■ What you need to do
Copy out the lines below that hold the word "Runs".

■ Records

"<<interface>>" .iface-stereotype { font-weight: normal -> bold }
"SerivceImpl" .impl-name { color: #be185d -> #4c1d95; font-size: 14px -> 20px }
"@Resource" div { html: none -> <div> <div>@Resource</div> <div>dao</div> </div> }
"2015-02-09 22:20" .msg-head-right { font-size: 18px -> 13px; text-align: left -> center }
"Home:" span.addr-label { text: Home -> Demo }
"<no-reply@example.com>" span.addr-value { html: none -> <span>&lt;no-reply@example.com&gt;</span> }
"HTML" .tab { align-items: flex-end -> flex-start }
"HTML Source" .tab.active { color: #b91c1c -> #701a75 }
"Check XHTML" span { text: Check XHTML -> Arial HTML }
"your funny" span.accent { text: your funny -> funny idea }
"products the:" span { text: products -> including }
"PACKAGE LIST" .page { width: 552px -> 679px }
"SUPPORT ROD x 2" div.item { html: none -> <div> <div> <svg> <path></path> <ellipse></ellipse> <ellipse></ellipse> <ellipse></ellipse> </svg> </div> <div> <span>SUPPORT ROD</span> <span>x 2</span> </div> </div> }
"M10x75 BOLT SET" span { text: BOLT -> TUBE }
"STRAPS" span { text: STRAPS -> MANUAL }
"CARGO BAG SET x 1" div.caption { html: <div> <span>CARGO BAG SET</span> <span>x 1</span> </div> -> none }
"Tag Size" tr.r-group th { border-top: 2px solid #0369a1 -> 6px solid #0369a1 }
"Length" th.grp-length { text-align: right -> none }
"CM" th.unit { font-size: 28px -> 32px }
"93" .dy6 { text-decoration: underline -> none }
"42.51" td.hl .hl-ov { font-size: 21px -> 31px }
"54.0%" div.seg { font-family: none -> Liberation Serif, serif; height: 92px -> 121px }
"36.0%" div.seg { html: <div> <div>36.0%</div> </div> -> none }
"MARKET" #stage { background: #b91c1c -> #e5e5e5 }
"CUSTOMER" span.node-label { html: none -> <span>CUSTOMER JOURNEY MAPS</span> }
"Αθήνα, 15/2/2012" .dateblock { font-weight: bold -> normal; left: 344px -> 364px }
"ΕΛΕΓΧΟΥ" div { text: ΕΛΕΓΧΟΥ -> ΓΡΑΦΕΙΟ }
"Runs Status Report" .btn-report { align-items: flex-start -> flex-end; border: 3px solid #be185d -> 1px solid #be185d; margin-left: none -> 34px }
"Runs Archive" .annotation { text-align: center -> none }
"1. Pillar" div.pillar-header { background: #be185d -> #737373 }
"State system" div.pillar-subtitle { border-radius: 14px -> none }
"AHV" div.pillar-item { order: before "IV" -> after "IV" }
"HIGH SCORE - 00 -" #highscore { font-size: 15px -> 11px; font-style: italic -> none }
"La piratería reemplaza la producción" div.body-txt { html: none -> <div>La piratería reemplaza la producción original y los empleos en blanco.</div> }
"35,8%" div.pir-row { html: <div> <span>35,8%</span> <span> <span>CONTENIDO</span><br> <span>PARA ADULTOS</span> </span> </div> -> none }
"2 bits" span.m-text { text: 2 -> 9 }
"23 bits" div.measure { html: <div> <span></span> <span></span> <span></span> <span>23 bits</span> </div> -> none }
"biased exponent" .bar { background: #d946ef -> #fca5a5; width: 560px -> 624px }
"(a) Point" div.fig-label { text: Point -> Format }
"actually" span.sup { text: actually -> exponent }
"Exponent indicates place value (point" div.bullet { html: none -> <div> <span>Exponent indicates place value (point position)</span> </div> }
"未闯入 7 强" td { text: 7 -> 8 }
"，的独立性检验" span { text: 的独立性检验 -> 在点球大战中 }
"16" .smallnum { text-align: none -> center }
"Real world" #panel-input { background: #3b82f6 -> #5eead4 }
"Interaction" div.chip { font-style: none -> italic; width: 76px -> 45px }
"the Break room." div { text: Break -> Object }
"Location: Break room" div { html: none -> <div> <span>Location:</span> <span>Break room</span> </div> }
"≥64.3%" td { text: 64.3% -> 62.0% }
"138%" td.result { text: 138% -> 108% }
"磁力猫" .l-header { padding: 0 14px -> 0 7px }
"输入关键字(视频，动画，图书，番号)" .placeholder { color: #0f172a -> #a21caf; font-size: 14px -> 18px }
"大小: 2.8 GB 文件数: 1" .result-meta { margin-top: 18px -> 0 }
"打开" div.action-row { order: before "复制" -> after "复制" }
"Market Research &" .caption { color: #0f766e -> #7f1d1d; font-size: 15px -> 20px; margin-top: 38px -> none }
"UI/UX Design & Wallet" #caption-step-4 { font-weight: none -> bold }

■ Result
"Runs Status Report" .btn-report { align-items: flex-start -> flex-end; border: 3px solid #be185d -> 1px solid #be185d; margin-left: none -> 34px }
"Runs Archive" .annotation { text-align: center -> none }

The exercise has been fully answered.